**Work request**
From the first line to the last, restate the data word for word.

**Raw data**
---*---
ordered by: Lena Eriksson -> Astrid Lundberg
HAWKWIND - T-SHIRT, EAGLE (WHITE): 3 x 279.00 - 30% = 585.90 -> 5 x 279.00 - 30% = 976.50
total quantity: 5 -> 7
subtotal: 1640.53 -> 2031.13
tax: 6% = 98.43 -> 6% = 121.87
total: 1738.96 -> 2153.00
---*---
**Solved exercise**
ordered by: Lena Eriksson -> Astrid Lundberg
HAWKWIND - T-SHIRT, EAGLE (WHITE): 3 x 279.00 - 30% = 585.90 -> 5 x 279.00 - 30% = 976.50
total quantity: 5 -> 7
subtotal: 1640.53 -> 2031.13
tax: 6% = 98.43 -> 6% = 121.87
total: 1738.96 -> 2153.00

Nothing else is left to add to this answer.